The 2015 study by Winner et al. was analyzed further by Brown et al., who focused specifically on outcomes from the PGx-guided group (n = 1662) [31, 32]. The authors compared total medication costs between clients whose psychiatrist, primary care provider, or OB/GYN prescribed PGx test-congruent medications and those whose healthcare provider prescribed an incongruent medication [32]. They found that congruent prescriptions led to significant cost-savings for clients of primary care providers (total savings = $3998 USD, p < .001), and overall cost savings were significant for test-guided participants being treated by a primary care provider ($3998; p = 0.001) or psychiatrist ($1308, p = 0.013), but not OBs/GYN (p = 0.14), for a CNS illness [32]. This difference in significance for OBs/GYNs may be a result of the relatively fewer prescriptions of psychotropic medications in these medical practices.

IDgenetix (formerly NeuroIDgenetix; Althea Dx)

Groessl et al. developed an economic model of savings from PGx-guided treatment using the IDGenetix test [33]. Test cost and participant claims data were based on the IDGenetix RCT by Bradley et al. [17, 33]. Results showed that total direct medical costs over three years were lower for participants with moderate to severe depression whose clinicians had used the IDGenetix test to guide their treatment ($44,697 USD vs. $47,295, respectively; OR ~ 0.94) [33]. The model also showed that clients with severe depression (HAM-D score > 24) incurred $41,215 of total healthcare costs at three years, compared to $47,025 in the TAU group [33]. Significance values were not reported. Markov modeling also predicted an increase of 0.10 QALYs in the IDgenetix-guided group, relative to those in the TAU group [33]. The authors attributed part of this difference to a lower likelihood of death by suicide in the IDgenetix-guided group [33].

In another study of the economic effectiveness of the IDgenetix test, participants whose treatment was guided by PGx had lower total costs relative to those who received treatment as usual [$14,124 USD, IDgenetix (95% CI 10,703–17,630), vs. $14,659, TAU (95% CI 10,384-19,275)] [34]. This study adopted Greenberg and colleagues’ definition of ‘total cost’: specifically, the sum of direct healthcare costs associated with major depressive disorder (medical services, prescriptions, etc.); costs associated with depression that is not classified as MDD; absenteeism and disability; and non-mental health medical services and prescriptions [34, 35].

Genecept (GenoMind)

The most recent economic analysis of the Genecept test was a propensity-score matched, retrospective, case-control design [36]. This study compared outcomes (count of emergency room visits, count of inpatient and outpatient visits, respectively, and change in number of psychotropic drug prescriptions) at six-months follow-up post-test [36]. The participants who had used the Genecept test were compared to a matched control sample drawn from insurance claims data of Aetna, a large commercial insurance company [36]. The experimental group data was drawn from the consumer registry of the patent-holding company.
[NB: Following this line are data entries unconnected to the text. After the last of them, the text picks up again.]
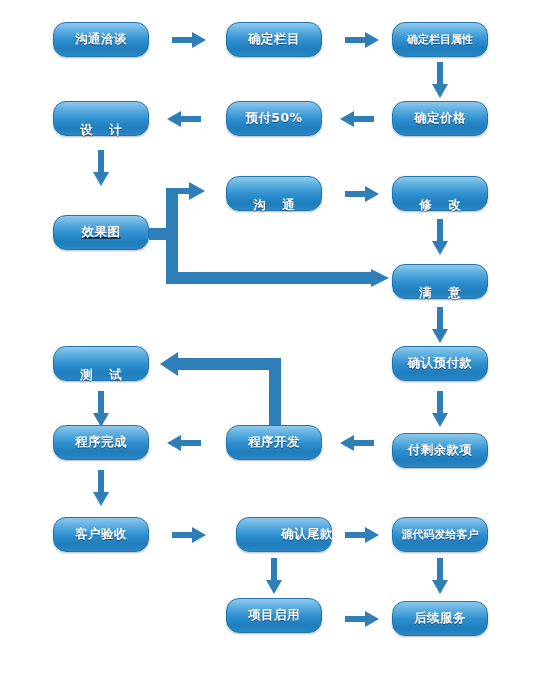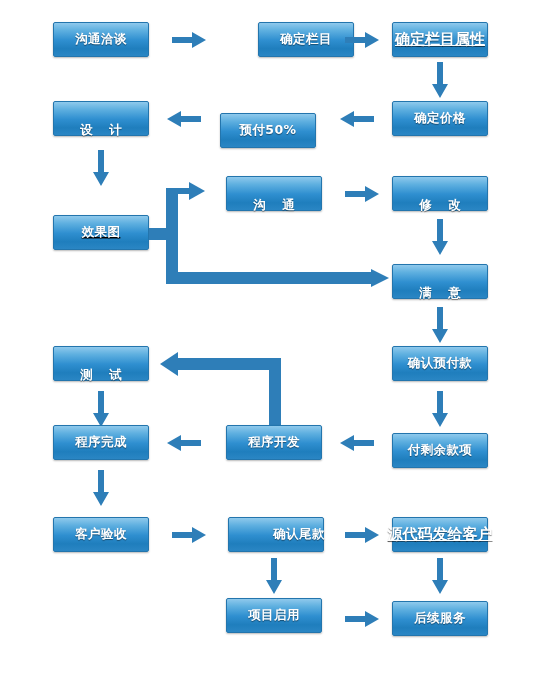--- a/index.html
+++ b/index.html
@@ -14,21 +14,21 @@
     position: relative;
     width: 540px;
     height: 700px;
     background: #ffffff;
     overflow: hidden;
   }
   .node {
     position: absolute;
     width: 96px;
     height: 35px;
-    border-radius: 2px;
+    border-radius: 13px;
     background: linear-gradient(to bottom,
         #8fc9ec 0%,
         #5fb0e0 22%,
         #2f8fd0 52%,
         #1f7ebd 78%,
         #2a86c4 100%);
     border: 1px solid #2375ad;
     box-shadow: 0 1px 2px rgba(0,0,0,0.28);
     display: flex;
     align-items: center;
@@ -37,21 +37,21 @@
   }
   .node .label {
     color: #ffffff;
     font-size: 12.5px;
     font-weight: bold;
     letter-spacing: 0.4px;
     line-height: 1;
     text-shadow: 0 1px 1px rgba(0,0,0,0.45);
     white-space: nowrap;
   }
-  .node.wide .label { font-size: 15px; letter-spacing: 0; text-decoration: underline; }
+  .node.wide .label { font-size: 11px; letter-spacing: 0; }
   .node.spaced .label { letter-spacing: 6px; text-indent: 6px; margin-top: 24px; }
 
   
   .arrow {
     position: absolute;
   }
   .arrow svg { display: block; }
 
   
   .elbow {
@@ -65,21 +65,21 @@
 <div id="canvas">
 
   <div class="node" style="left:53px; top:22px;">
     <span class="label">沟通洽谈</span>
   </div>
   <div class="arrow" style="left:172px; top:32px;">
     <svg width="34" height="16" viewBox="0 0 34 16">
         <path d="M0 5 H20 V0 L34 8 L20 16 V11 H0 Z" fill="#2e7eb8"></path>
       </svg>
   </div>
-  <div class="node" style="left:226px; top:22px;margin-left:32px;">
+  <div class="node" style="left:226px; top:22px;">
     <span class="label">确定栏目</span>
   </div>
   <div class="arrow" style="left:345px; top:32px;">
     <svg width="34" height="16" viewBox="0 0 34 16">
         <path d="M0 5 H20 V0 L34 8 L20 16 V11 H0 Z" fill="#2e7eb8"></path>
       </svg>
   </div>
   <div class="node wide" style="left:392px; top:22px;">
     <span class="label">确定栏目属性</span>
   </div>
@@ -91,21 +91,21 @@
   </div>
 
   <div class="node spaced" style="left:53px; top:101px;">
     <span class="label">设 计</span>
   </div>
   <div class="arrow" style="left:167px; top:111px;">
     <svg width="34" height="16" viewBox="0 0 34 16">
         <path d="M34 5 H14 V0 L0 8 L14 16 V11 H34 Z" fill="#2e7eb8"></path>
       </svg>
   </div>
-  <div class="node" style="left:220px; top:101px;margin-top:12px;">
+  <div class="node" style="left:226px; top:101px;">
     <span class="label">预付50%</span>
   </div>
   <div class="arrow" style="left:340px; top:111px;">
     <svg width="34" height="16" viewBox="0 0 34 16">
         <path d="M34 5 H14 V0 L0 8 L14 16 V11 H34 Z" fill="#2e7eb8"></path>
       </svg>
   </div>
   <div class="node" style="left:392px; top:101px;">
     <span class="label">确定价格</span>
   </div>
@@ -220,21 +220,21 @@
   </div>
 
   <div class="node" style="left:53px; top:517px;">
     <span class="label">客户验收</span>
   </div>
   <div class="arrow" style="left:172px; top:527px;">
     <svg width="34" height="16" viewBox="0 0 34 16">
         <path d="M0 5 H20 V0 L34 8 L20 16 V11 H0 Z" fill="#2e7eb8"></path>
       </svg>
   </div>
-  <div class="node" style="left:228px; top:517px;padding-left:46px;">
+  <div class="node" style="left:236px; top:517px;padding-left:46px;">
     <span class="label">确认尾款</span>
   </div>
   <div class="arrow" style="left:345px; top:527px;">
     <svg width="34" height="16" viewBox="0 0 34 16">
         <path d="M0 5 H20 V0 L34 8 L20 16 V11 H0 Z" fill="#2e7eb8"></path>
       </svg>
   </div>
   <div class="node wide" style="left:392px; top:517px;">
     <span class="label">源代码发给客户</span>
   </div>

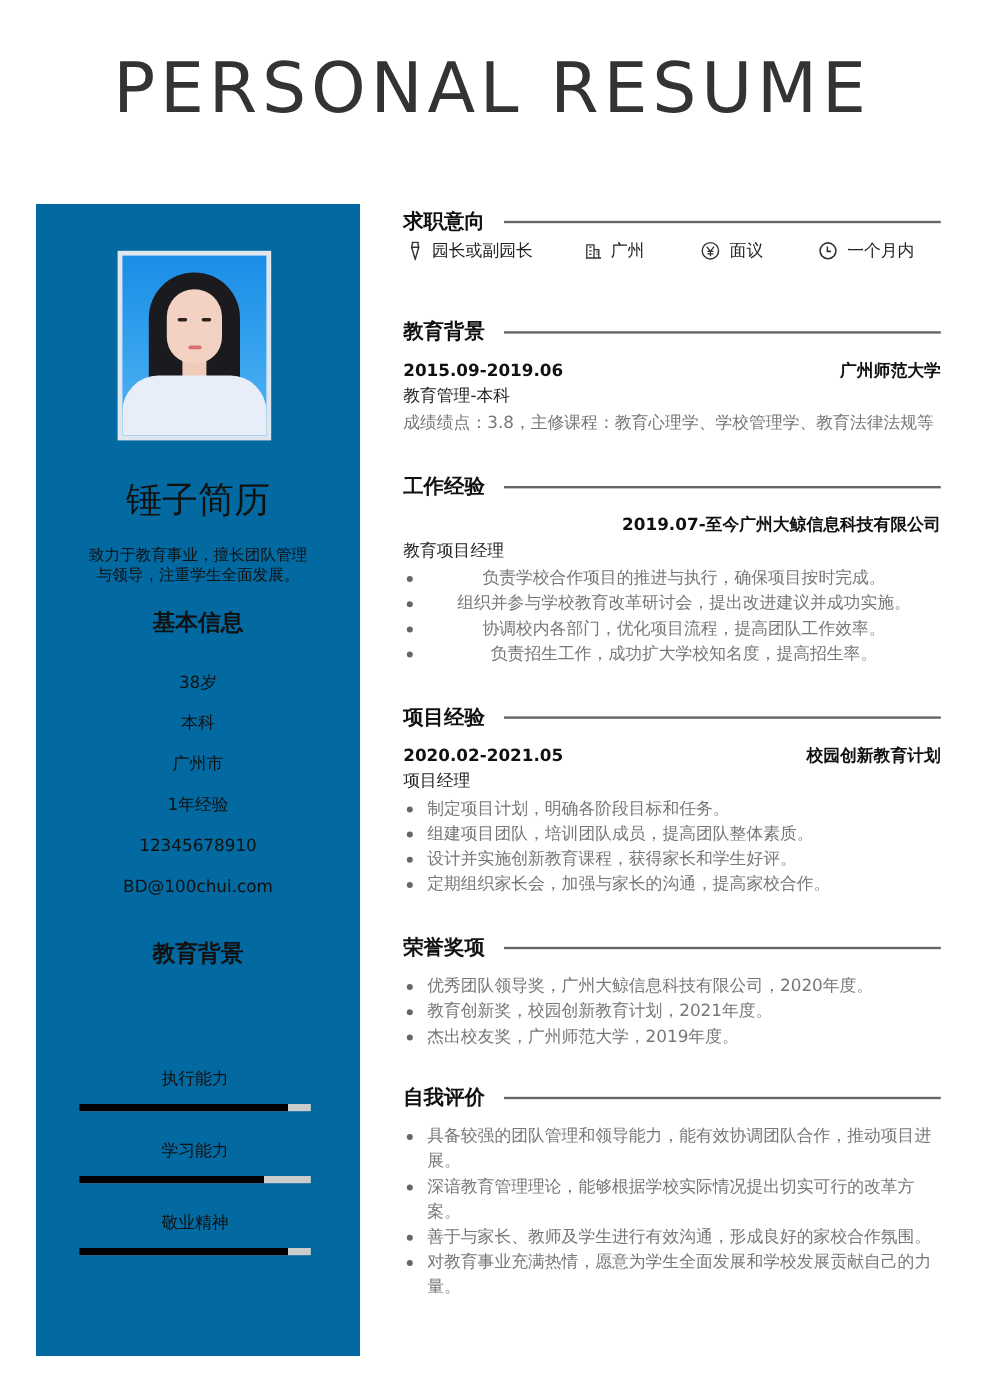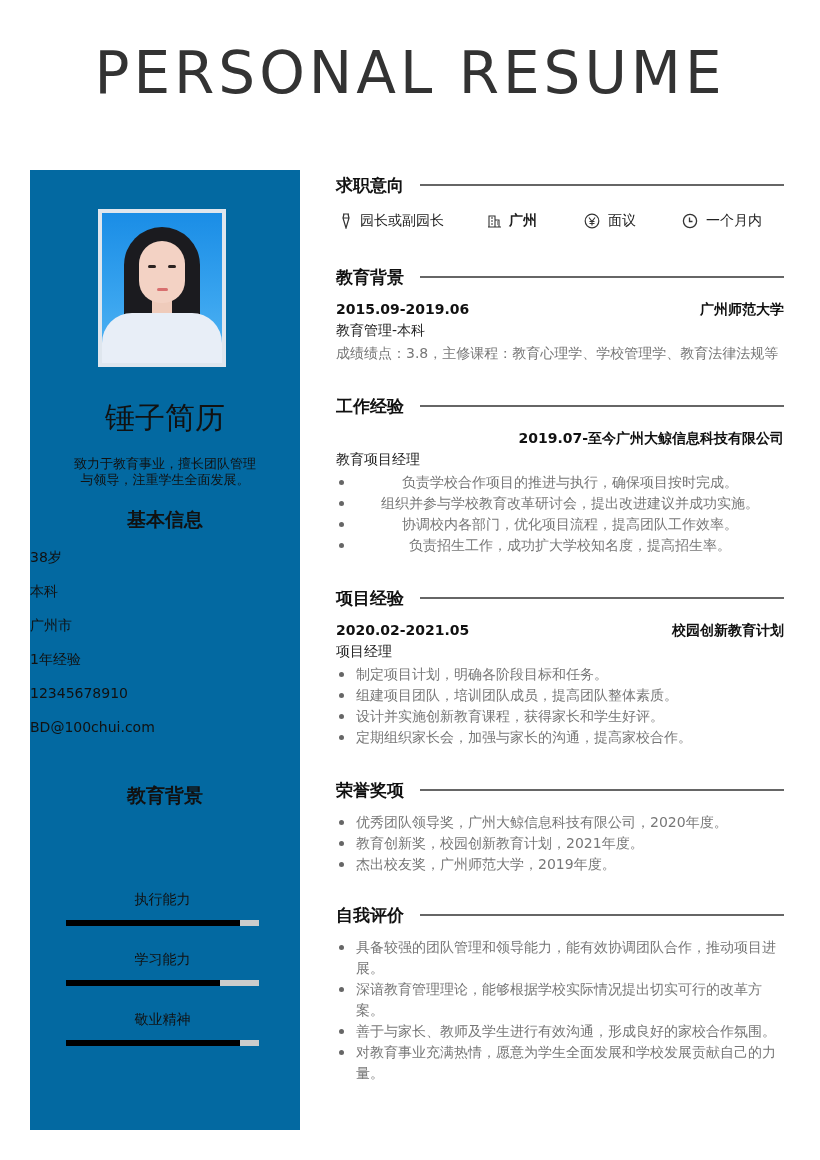--- a/index.html
+++ b/index.html
@@ -47,34 +47,34 @@
     }
     .sb-motto {
       position: absolute; left: 30px; top: 286px; width: 210px; text-align: center;
       font-size: 13px; line-height: 16px; color: #111;
     }
     .sb-heading {
       position: absolute; left: 0; width: 270px; text-align: center;
       font-size: 19px; font-weight: bold; color: #111; line-height: 22px;
     }
     .sb-info {
-      position: absolute; left: 0; top: 370px; width: 270px; text-align: left;
+      position: absolute; left: 0; top: 382px; width: 270px; text-align: center;
     }
     .sb-info div { font-size: 14px; line-height: 34px; color: #111; height: 34px; }
 
     .skill { position: absolute; left: 36px; width: 193px; }
     .skill .label { text-align: center; font-size: 14px; color: #111; line-height: 20px; }
     .skill .bar { margin-top: 11px; height: 6px; background: #cccccc; width: 193px; position: relative; }
     .skill .fill { position: absolute; left: 0; top: 0; height: 6px; background: #000; }
     .section { position: absolute; left: 336px; width: 448px; }
     .sec-head { display: flex; align-items: center; height: 28px; }
     .sec-title { font-size: 17px; font-weight: bold; color: #111; white-space: nowrap; line-height: 28px; }
     .sec-line { flex: 1; height: 2px; background: #666; margin-left: 16px; }
 
-    .intent-row { display: flex; margin-top: 12px; height: 20px; align-items: center; font-size: 14px; color: #222; }
+    .intent-row { display: flex; height: 20px; align-items: center; font-size: 14px; color: #222; }
     .intent-item { display: flex; align-items: center; }
     .intent-item svg { margin-right: 8px; }
 
     .row-between { display: flex; justify-content: space-between; font-size: 14px; font-weight: bold; color: #111; line-height: 21px; }
     .sub { font-size: 14px; color: #222; line-height: 21px; }
     .desc { font-size: 14px; color: #777; line-height: 24px; }
 
     ul.bullets { list-style: none; }
     ul.bullets li { position: relative; padding-left: 20px; font-size: 14px; color: #777; line-height: 21px; }
     ul.bullets li::before {
@@ -142,21 +142,21 @@
     <span class="sec-title">求职意向</span>
     <span class="sec-line"></span>
   </div>
   <div class="intent-row">
     <div class="intent-item" style="width:152px; padding-left:4px;">
       <svg width="12" height="16" viewBox="0 0 12 16">
           <path d="M3 1h6M4 1l-1 4 3 10 3-10-1-4M3.5 5h5" fill="none" stroke="#333" stroke-width="1.2"></path>
         </svg>
       <span>园长或副园长</span>
     </div>
-    <div class="intent-item" style="width:96px;font-weight:bold;">
+    <div class="intent-item" style="width:96px;">
       <svg width="13" height="14" viewBox="0 0 13 14">
           <path d="M1 13V2h6v11M7 6h4v7M0 13h13M3 4h2M3 7h2M3 10h2M9 8h1M9 10h1" fill="none" stroke="#333" stroke-width="1.1"></path>
         </svg>
       <span>广州</span>
     </div>
     <div class="intent-item" style="width:98px;">
       <svg width="16" height="16" viewBox="0 0 16 16">
           <circle cx="8" cy="8" r="6.8" fill="none" stroke="#333" stroke-width="1.2"></circle>
           <path d="M5 4.5l3 4 3-4M8 8.5v4M5.5 8.5h5M5.5 10.5h5" fill="none" stroke="#333" stroke-width="1.1"></path>
         </svg>

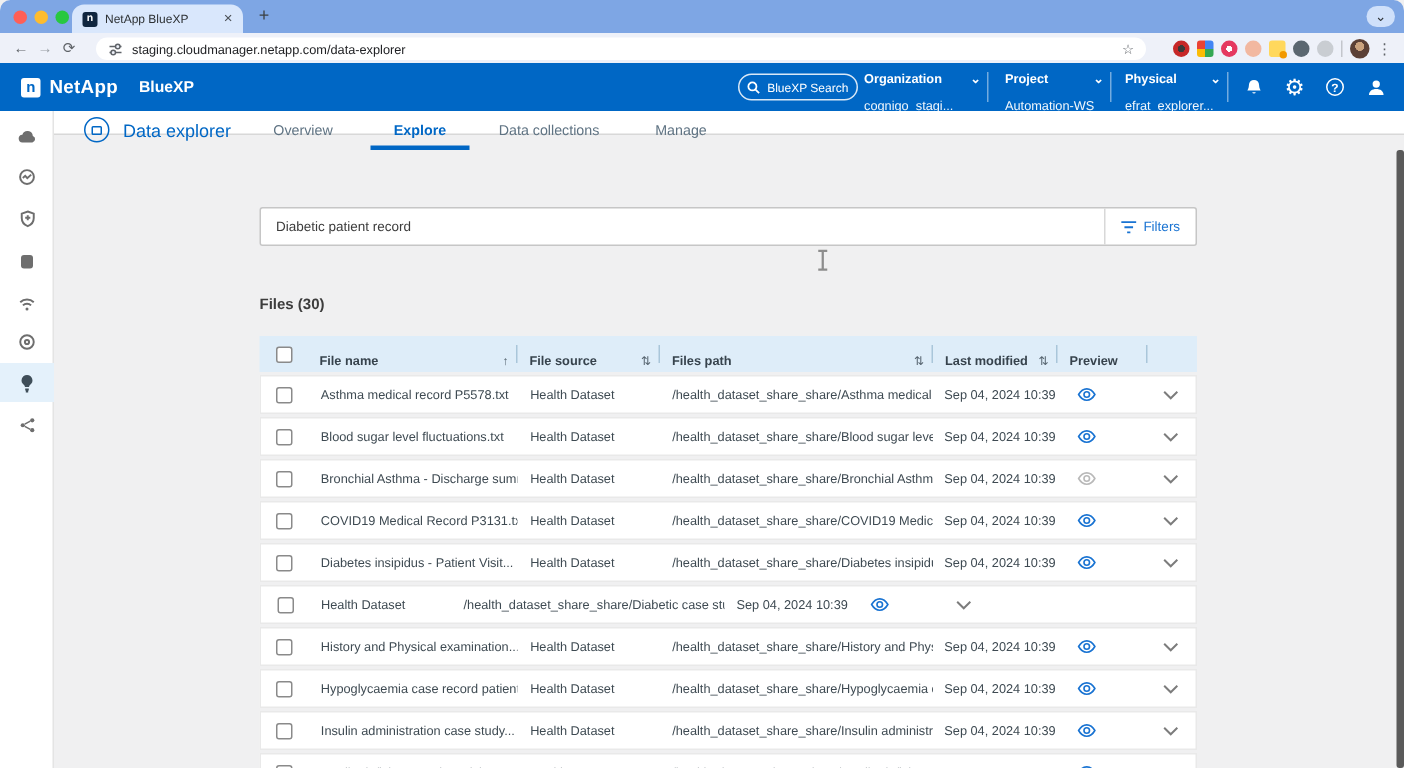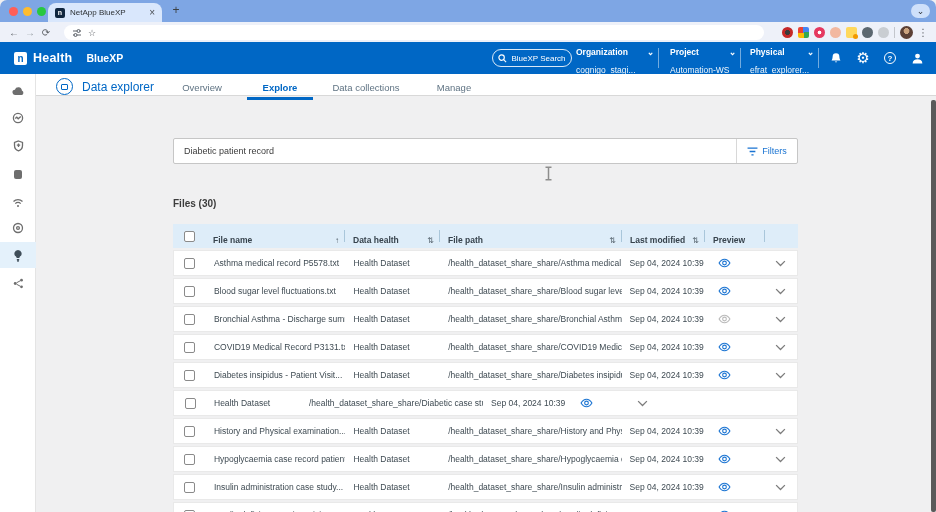--- a/index.html
+++ b/index.html
@@ -52,21 +52,21 @@
   .ctx-org { left:576px; width:78px; }
   .ctx-proj { left:670px; width:66px; }
   .ctx-conn { left:750px; width:64px; }
   .hdiv { position:absolute; top:6px; width:1px; height:20px; background:rgba(255,255,255,.45); }
   .hd1{left:658px;} .hd2{left:740px;} .hd3{left:818px;}
   .hdricons { position:absolute; right:12px; top:0; height:32px; display:flex; align-items:center; gap:13px; }
   .hicon { width:14px; height:14px; display:flex; align-items:center; justify-content:center; font-size:13px; color:#fff; }
   .helpc { width:12px; height:12px; border:1.2px solid #fff; border-radius:50%; font-size:8px; font-weight:bold; display:flex; align-items:center; justify-content:center; }
 
   
-  .subhdr { position:absolute; left:36px; top:74px; width:900px; height:22px; background:#fff; border-bottom:1px solid #d8d8d8; }
+  .subhdr { position:absolute; left:36px; top:74px; width:900px; height:16px; background:#fff; border-bottom:1px solid #d8d8d8; }
   .dx-iconwrap { position:absolute; left:20px; top:4px; width:17px; height:17px; border:1.4px solid #0067c5; border-radius:50%; display:flex; align-items:center; justify-content:center; }
   .dx-inner { width:7px; height:6px; border:1.2px solid #0067c5; border-radius:1px; }
   .pagetitle { position:absolute; left:46px; top:6px; font-size:12px; color:#0067c5; }
   .tabbar-tab { position:absolute; top:0; height:26px; display:flex; align-items:center; justify-content:center; font-size:9.5px; color:#5f7383; }
   .t-ov { left:131px; width:70px; } .t-ex { left:211px; width:66px; } .t-dc { left:287px; width:86px; } .t-mg { left:390px; width:56px; }
   .tabbar-tab.active { color:#0067c5; font-weight:bold; }
   .tabbar-tab.active::after { content:''; position:absolute; left:0; right:0; bottom:0; height:3px; background:#0067c5; }
 
   
   .sidebar { position:absolute; left:0; top:74px; width:36px; height:438px; background:#fff; border-right:1px solid #e4e4e4; }
@@ -128,40 +128,41 @@
 <div class="urlrow">
   <span class="navbtn" style="margin-left:6px">←</span>
   <span class="navbtn fwd">→</span>
   <span class="navbtn">⟳</span>
   <div class="urlpill">
     <svg class="tune-icon" width="10" height="10" viewBox="0 0 10 10">
         <path d="M1 3h8M1 7h8" stroke="#5f6368" stroke-width="1"></path>
         <circle cx="6.5" cy="3" r="1.5" fill="#eef1f9" stroke="#5f6368" stroke-width="1"></circle>
         <circle cx="3.5" cy="7" r="1.5" fill="#eef1f9" stroke="#5f6368" stroke-width="1"></circle>
       </svg>
+    <span class="urltext">staging.cloudmanager.netapp.com/data-explorer</span>
     <span class="starbtn">☆</span>
   </div>
   <div class="extrow">
     <span class="ext e1"></span>
     <span class="ext e2"></span>
     <span class="ext e3"></span>
     <span class="ext e4"></span>
     <span class="ext e5"></span>
     <span class="ext e6"></span>
     <span class="ext e7"></span>
     <span class="extdiv"></span>
     <span class="avatar"></span>
     <span class="menu3">⋮</span>
   </div>
 </div>
 
 <div class="bluehdr">
   <div class="brandwrap">
     <span class="nlogo">n</span>
-    <span class="brand">Health</span>
+    <span class="brand">NetApp</span>
     <span class="product">BlueXP</span>
   </div>
   <div class="xsearch">
     <svg width="9" height="9" viewBox="0 0 10 10">
         <circle cx="4" cy="4" r="3" fill="none" stroke="#fff" stroke-width="1.3"></circle>
         <path d="M6.3 6.3L9 9" stroke="#fff" stroke-width="1.3"></path>
       </svg>
     <span>BlueXP Search</span>
   </div>
   <div class="ctxblock ctx-org">
@@ -289,25 +290,25 @@
   <div class="tablewrap">
     <div class="thead">
       <span class="thd c-cb">
           <span class="cbx"></span>
         </span>
       <span class="thd c-name sep">
           <span>File name</span>
           <span class="sortg">↑</span>
         </span>
       <span class="thd c-src sep">
-          <span>Data health</span>
+          <span>File source</span>
           <span class="sortg">⇅</span>
         </span>
       <span class="thd c-path sep">
-          <span>File path</span>
+          <span>Files path</span>
           <span class="sortg">⇅</span>
         </span>
       <span class="thd c-mod sep">
           <span>Last modified</span>
           <span class="sortg">⇅</span>
         </span>
       <span class="thd c-prev sep">
           <span>Preview</span>
         </span>
       <span class="thd c-chev"></span>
Results showed that those in the PGx-tested group had significantly fewer emergency room visits (p < 0.0001); overall inpatient hospitalizations (p < 0.0001); and outpatient visits (p = 0.0003) [36]. Based on this information, the authors estimated a $1229 decrease in overall, unadjusted medical costs for the PGx-tested group [36]. These costs do not include that of the Gencept test, itself.

Interestingly, Genecept testing was used in a multicenter randomized double-blinded study among outpatients with MDD. Guided treatment (n = 151) vs, TAU (n = 153) did not exhibit a significant difference at week 8 (p = 0.53) in the Hamilton Depression Rating Scale (SIGH-D-17). However, PGx-guided treatment was found to be linked with improved rates of remission [37].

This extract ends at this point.